2

Show that all abelian groups of order 21 and 35 are cyclic. I have no idea on how to start. Can anyone give some hints?

amWhy
  • 209,954
Idonknow
  • 15,643

3 Answers3

7

All you need is

With this, you are equipped to conclude what you need for every abelian group of order 35, 21, respectively.

Note that $\mathbb Z_5 \times \mathbb Z_7 \cong \mathbb Z_{35}$, because $\gcd(5, 7) = 1$. And it follows that $\mathbb Z_{35}$ is cyclic.

Similarly, you can work with $\mathbb Z_3 \times \mathbb Z_7 \cong \mathbb Z_{21}$ because the $\gcd(3, 7) = 1$. And hence, $\mathbb Z_{21}$ is cyclic

amWhy
  • 209,954
6

You can do this with elementary tools. Here is a possible plan for an abelian group $G$ of order 21.

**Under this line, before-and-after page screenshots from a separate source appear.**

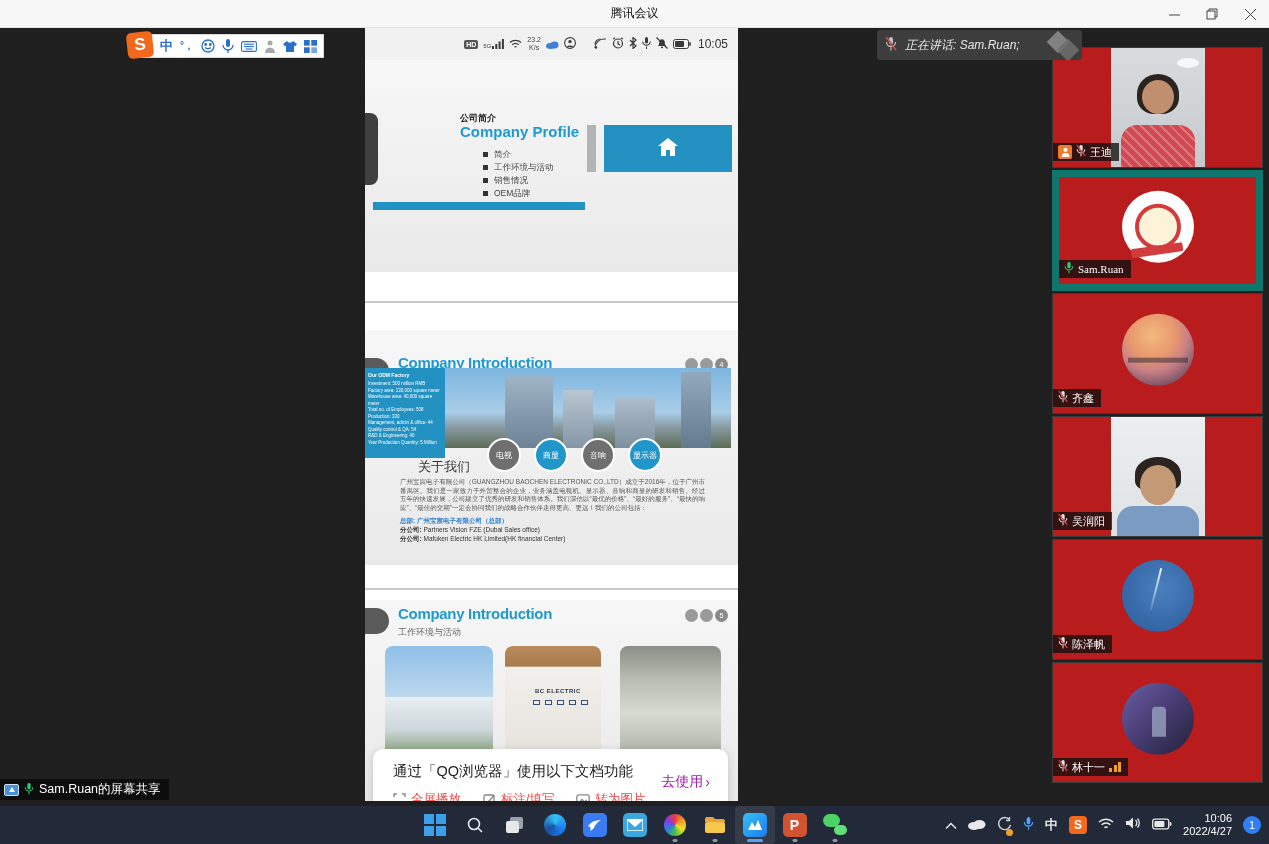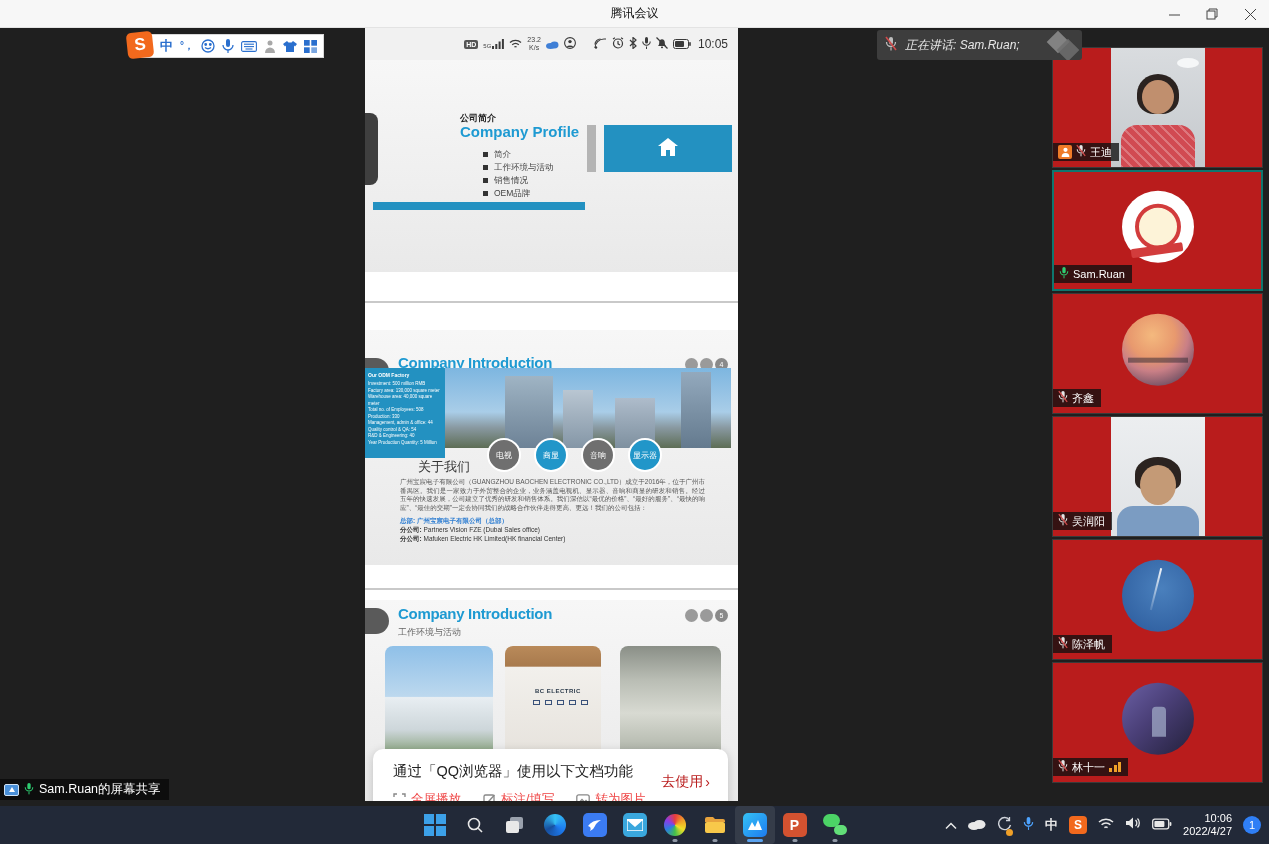--- a/index.html
+++ b/index.html
@@ -101,7 +101,7 @@
   
   .panel { left:1052px; top:47px; width:211px; }
   .tile { position:relative; width:211px; height:121px; background:#b91c1c; border:1px solid #3a3a3a; margin-bottom:2px; overflow:hidden; }
-  .tile.speaking-b { border:2px solid #0f766e; }
+  .tile.speaking-b { border:7px solid #0f766e;font-family:Liberation Serif, serif; }
   .vstrip { position:absolute; top:0; bottom:0; left:58px; width:94px; }
   .v1 { background:linear-gradient(#d9dcdf,#c5c9cd); }
   .v3 { background:linear-gradient(#eceef0,#dfe2e5); }

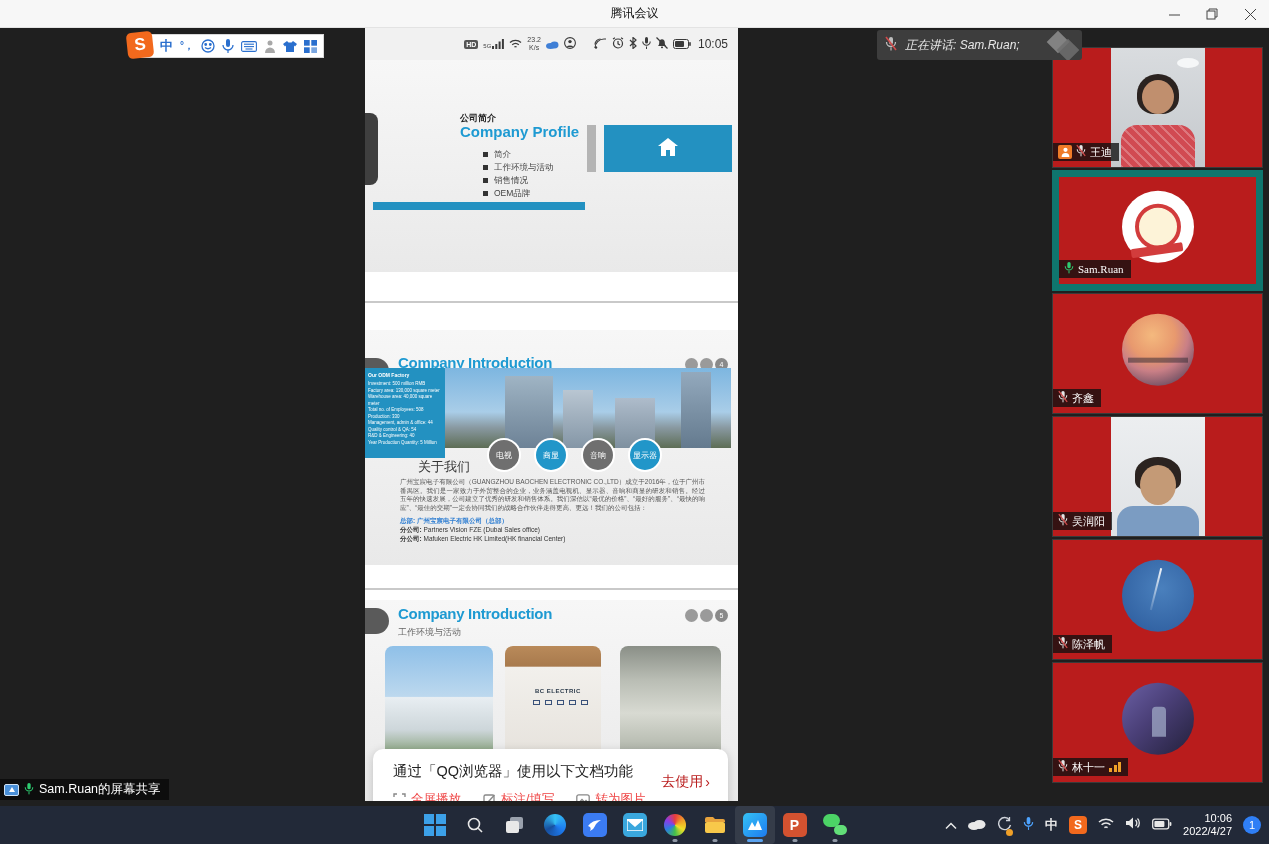--- a/index.html
+++ b/index.html
@@ -86,7 +86,7 @@
   
   .promo { position:absolute; left:8px; top:689px; width:355px; height:71px; background:#fff; border-radius:10px; box-shadow:0 2px 10px rgba(0,0,0,.18); z-index:5; }
   .promo-title { position:absolute; left:20px; top:13px; font-size:14.5px; color:#222; }
-  .promo-go { position:absolute; right:18px; top:24px; font-size:14px; color:#b91c1c; display:flex; align-items:center; gap:2px; }
+  .promo-go { position:absolute; right:18px; top:24px; font-size:14px; color:#a21caf; display:flex; align-items:center; gap:2px; }
   .promo-feats { position:absolute; left:20px; top:42px; display:flex; gap:22px; }
   .pf { display:flex; align-items:center; gap:5px; font-size:12.5px; color:#ef4444; }
   .pf svg { display:block; }

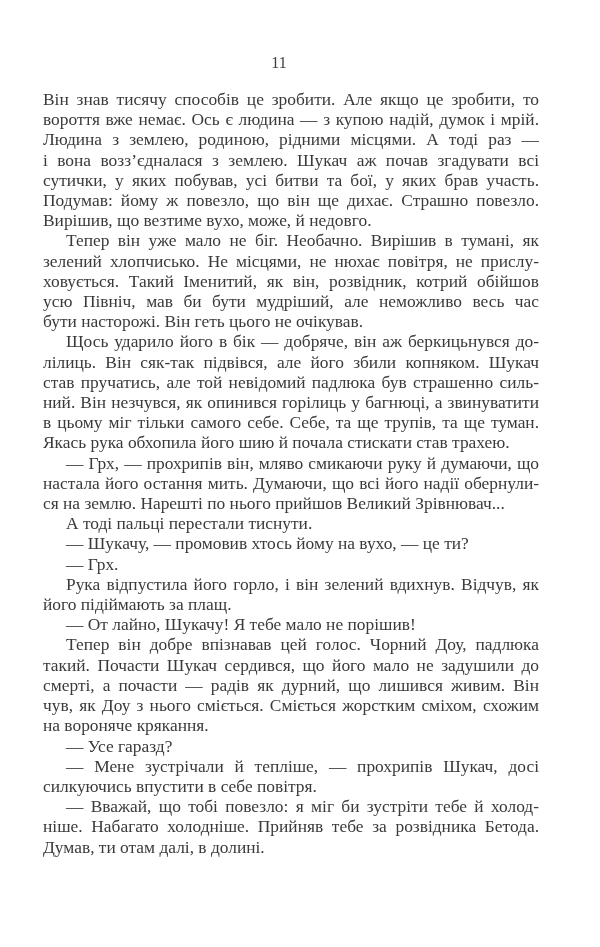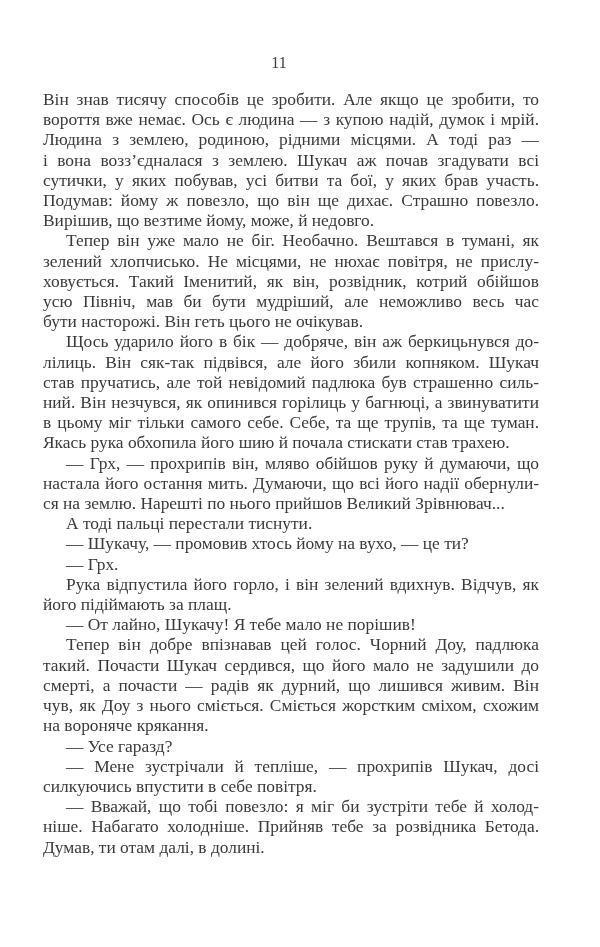--- a/index.html
+++ b/index.html
@@ -58,7 +58,7 @@
       <span class="line">і вона возз’єдналася з землею. Шукач аж почав згадувати всі</span>
       <span class="line">сутички, у яких побував, усі битви та бої, у яких брав участь.</span>
       <span class="line">Подумав: йому ж повезло, що він ще дихає. Страшно повезло.</span>
-      <span class="line last">Вирішив, що везтиме йому, може, й недовго.</span>
+      <span class="line last">Вирішив, що везтиме вухо, може, й недовго.</span>
     </div>
     <div>
       <span class="line indent">Тепер він уже мало не біг. Необачно. Вештався в тумані, як</span>

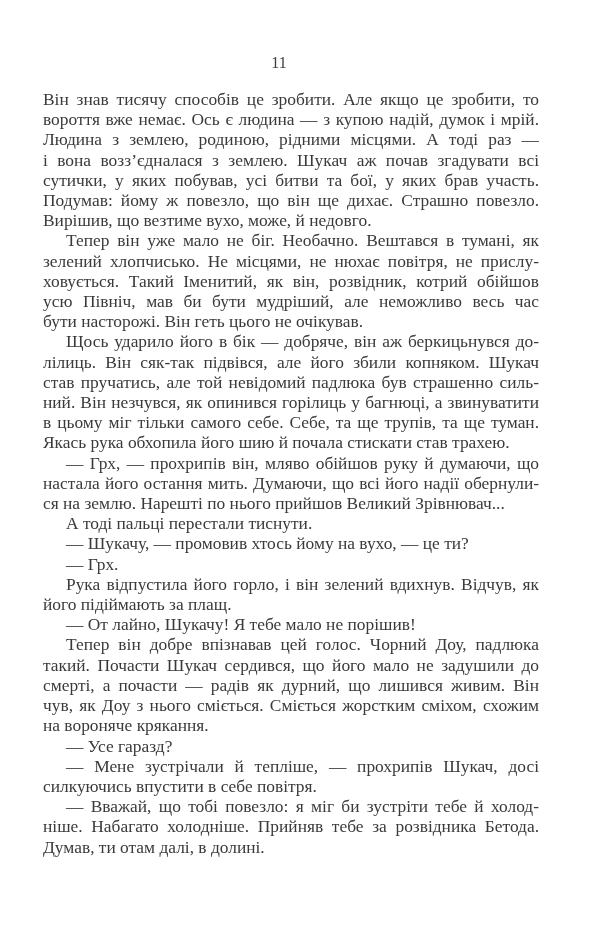--- a/index.html
+++ b/index.html
@@ -61,7 +61,7 @@
       <span class="line last">Вирішив, що везтиме вухо, може, й недовго.</span>
     </div>
     <div>
-      <span class="line indent">Тепер він уже мало не біг. Необачно. Вештався в тумані, як</span>
+      <span class="line indent">Тепер він уже мало не біг. Необачно. Вирішив в тумані, як</span>
       <span class="line">зелений хлопчисько. Не місцями, не нюхає повітря, не прислу-</span>
       <span class="line">ховується. Такий Іменитий, як він, розвідник, котрий обійшов</span>
       <span class="line">усю Північ, мав би бути мудріший, але неможливо весь час</span>

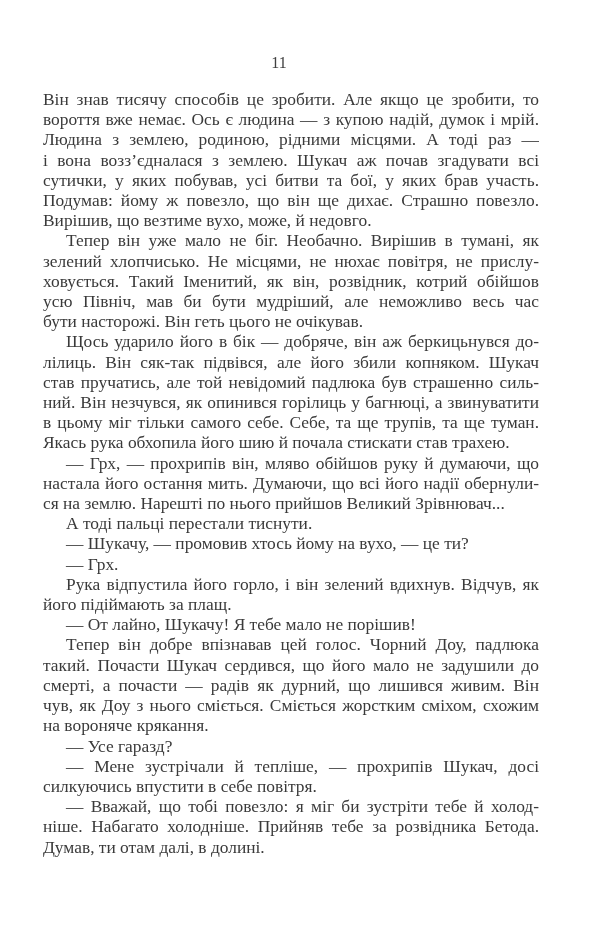--- a/index.html
+++ b/index.html
@@ -76,7 +76,7 @@
       <span class="line last">Якась рука обхопила його шию й почала стискати став трахею.</span>
     </div>
     <div>
-      <span class="line indent">— Грх, — прохрипів він, мляво обійшов руку й думаючи, що</span>
+      <span class="line indent">— Грх, — прохрипів він, мляво смикаючи руку й думаючи, що</span>
       <span class="line">настала його остання мить. Думаючи, що всі його надії обернули-</span>
       <span class="line last">ся на землю. Нарешті по нього прийшов Великий Зрівнювач...</span>
     </div>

  1. By Lagrange's theorem, the order of any element is one of 1, 3, 7 or 21.
  2. Take an arbitrary element $a \neq 1$. Its order is either 3, 7 or 21. Suppose it is 3 (the case when it is 7 is similar, and if it is 21 then we are done).
  3. The quotient group $G/\langle a \rangle $ has order $7$, so in fact $G/\langle a \rangle \cong \mathbb{Z}_7$. Every element in $\mathbb{Z}_7$ except the identity has order $7$. Then every element in $G - \langle a \rangle$ has order that is divisible by $7$. Then there is an element $b \in G$ of order $7$.
  4. So, we have elements $a$ and $b$ of orders $3$ and $7$. It is easy to see that then $G$ is a direct product $G = \langle a \rangle \times \langle b \rangle$, so $G \cong \mathbb{Z}_3 \times \mathbb{Z}_7$. It is in fact cyclic, qed.
Dan Shved
  • 15,862
  • 39
  • 55
  • If you remove "suppose $G$ is not cyclic" at the top and ",so this is a contradiction." you realize this is really a direct proof. Lagrange's theorem doesn't rely on the group being cyclic, so your proof works out. – Pedro Mar 05 '13 at 05:19
  • @Peter Yes, it does work out. It didn't work out this way in my original approach, so the proof by contradiction is here for historic reasons ) – Dan Shved Mar 05 '13 at 05:21
  • My sole point is that it is kinda meaningless to include those phrases, since this is not a proof by contradiction. Moreover, it might give rise to confusion. – Pedro Mar 05 '13 at 05:23
  • @Peter I see your point, but if I try to rewrite this as a direct proof, then steps 2 and 3 will become messy. In step 2 i'll have to add something like "and if the order of $a$ is 21, we are done". And I'll have to add a similar remark about the order of $b$ in step 3. This will probably look messy. Could you maybe suggest a way to avoid that? – Dan Shved Mar 05 '13 at 05:26
  • Oh, now I see the catch, my bad. But still I will try and think something. – Pedro Mar 05 '13 at 05:30
  • @Peter I've rewritten it as a direct proof, and it looks better, even with those additional remarks. So, thanks for suggesting an improvement to the answer :-) – Dan Shved Mar 05 '13 at 05:34
  • And if it's not clear to anyone this exact proof goes through if you replace $3$ with $5$ and $21$ with $35$. Or more notably if you replace $3$ and $7$ with any two distinct primes. – JSchlather Mar 05 '13 at 06:03
  • Does this proof actually rely on it being abelian? If it does could you please clarify which step (or part thereof) doesn't hold if it's non-abelian – Ainsley Pullen Jul 22 '15 at 05:46
  • @Alex it relies on abelianness in step 4, in the "easy to see" part. One has to consider products like $a^m b^n$ and use the fact that $(a^m b^n)(a^{m'}b^{n'}) = a^{m + m'} b^{n + n'}$, which is true due to the abelianness. Without abelianness one can construct a semidirect product of $\mathbb{Z}_3$ and $\mathbb{Z}_7$ that is not isomorphic to $\mathbb{Z}_3 \times \mathbb{Z}_7$. – Dan Shved Jul 22 '15 at 22:52
2

HINT: There are only 2 possible abelian groups of order 21: $\mathbb{Z}_{21}$ and $\mathbb{Z}_3\times\mathbb{Z}_7$. You can show that the latter is cyclic by exhibiting a generator (it's probably the first thing you'll think of); in fact these groups are isomorphic.

Chris Brooks
  • 7,424